Your instructions
For the data below, please report each line where the word "serif" is found.

Material provided section start

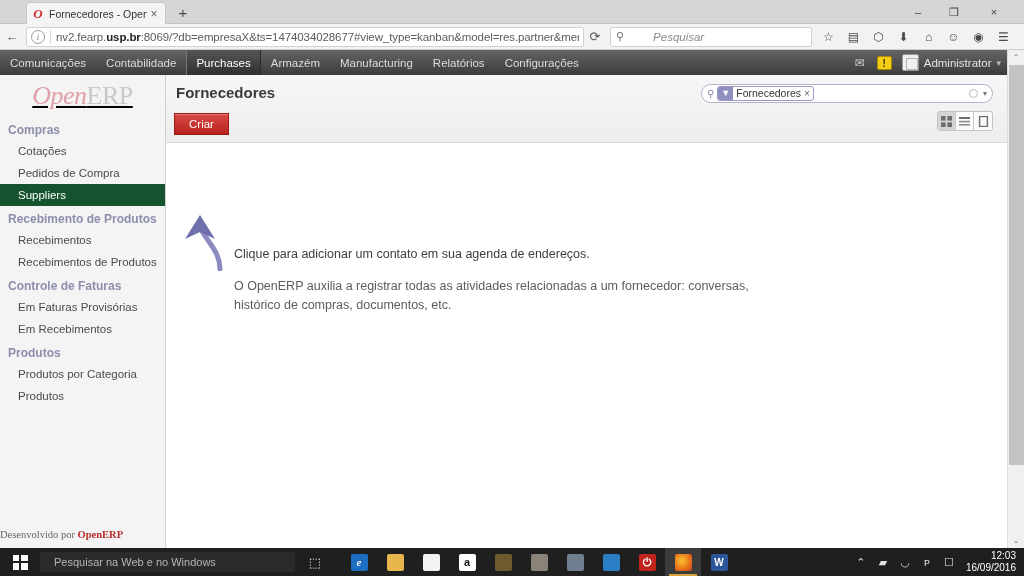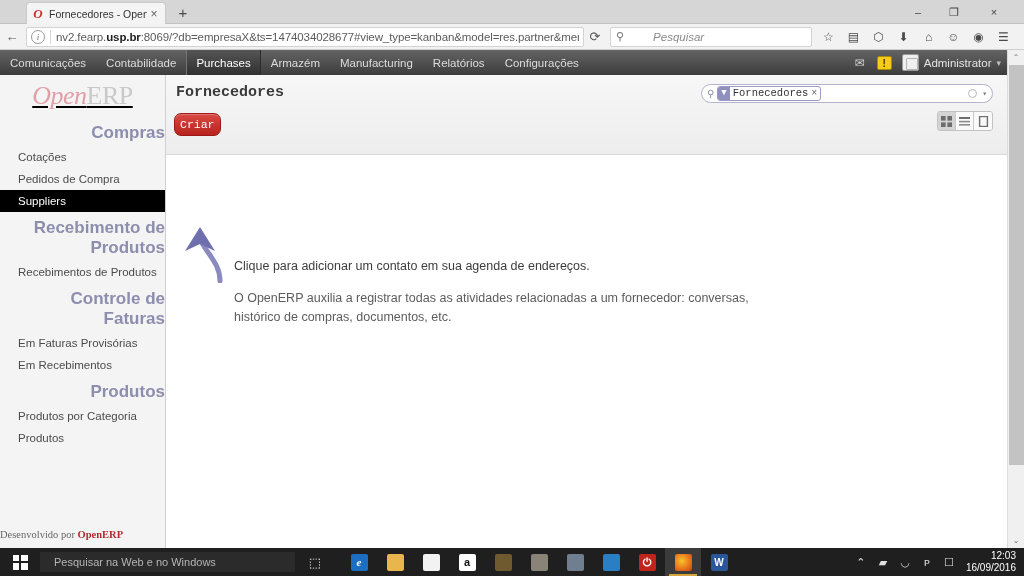--- a/index.html
+++ b/index.html
@@ -143,55 +143,54 @@
   }
   .oe-logo {
     height: 42px; display: flex; align-items: center; justify-content: center;
     font-family: "Liberation Serif", serif; font-size: 26px;
     letter-spacing: -0.5px;
     text-decoration: underline;
   }
   .oe-logo .open { color: #e0a0a8; font-style: italic; }
   .oe-logo .erp { color: #c9c9c9; }
   .nav-section {
-    font-size: 17px; color: #8d8dae; font-weight: bold;
+    font-size: 12px; color: #8d8dae; font-weight: bold;
     padding: 6px 0 3px 8px;
-    text-align: right;
   }
   .nav-item {
     font-size: 11.5px; color: #4b4b4b; padding: 4px 0 4px 18px;
     cursor: pointer; line-height: 14px;
   }
   .nav-item.active {
-    background: #000000; color: #fff;
+    background: #14532d; color: #fff;
   }
   .sidebar-footer {
     position: absolute; bottom: 8px; left: 0; width: 100%;
     text-align: left; font-size: 10.5px; color: #666; font-family: Liberation Serif, serif;
   }
   .sidebar-footer b { color: #b42b2b; font-weight: bold; }
 
   
   .content {
     position: absolute; top: 75px; left: 166px; width: 841px; height: 473px;
     background: #fff;
   }
   .content-head {
-    height: 80px; background: linear-gradient(#f7f7f7, #ededed);
-    border-bottom: 1px solid #d9d9d9; position: relative; font-family: Liberation Mono, monospace;
+    height: 68px; background: linear-gradient(#f7f7f7, #ededed);
+    border-bottom: 1px solid #d9d9d9; position: relative;
   }
   .page-title {
     position: absolute; left: 10px; top: 9px;
     font-size: 15px; font-weight: bold; color: #3a3a3a;
   }
   .btn-criar {
     position: absolute; left: 8px; top: 38px;
     background: linear-gradient(#d94a45, #b8231e);
-    border: 1px solid #9c1a16; border-radius: 7px;
-    color: #fff; font-size: 11.5px; padding: 4px 5px;
+    border: 1px solid #9c1a16; border-radius: 0;
+    color: #fff; font-size: 11.5px; padding: 4px 14px;
     cursor: pointer;
     box-shadow: inset 0 1px 0 rgba(255,255,255,0.25);
   }
   .searchview {
     position: absolute; right: 14px; top: 9px;
     width: 292px; height: 19px;
     background: #fff; border: 1px solid #b3b3cc; border-radius: 10px;
     display: flex; align-items: center; padding: 0 5px;
   }
   .sv-mag { font-size: 10px; color: #8a8aa8; margin-right: 3px; }
@@ -362,20 +361,21 @@
       <span class="open">Open</span>
         <span class="erp">ERP</span>
     </div>
 
     <div class="nav-section">Compras</div>
     <div class="nav-item">Cotações</div>
     <div class="nav-item">Pedidos de Compra</div>
     <div class="nav-item active">Suppliers</div>
 
     <div class="nav-section">Recebimento de Produtos</div>
+    <div class="nav-item">Recebimentos</div>
     <div class="nav-item">Recebimentos de Produtos</div>
 
     <div class="nav-section">Controle de Faturas</div>
     <div class="nav-item">Em Faturas Provisórias</div>
     <div class="nav-item">Em Recebimentos</div>
 
     <div class="nav-section">Produtos</div>
     <div class="nav-item">Produtos por Categoria</div>
     <div class="nav-item">Produtos</div>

Material provided section end

Solution for this problem
     font-family: "Liberation Serif", serif; font-size: 26px;
     text-align: left; font-size: 10.5px; color: #666; font-family: Liberation Serif, serif;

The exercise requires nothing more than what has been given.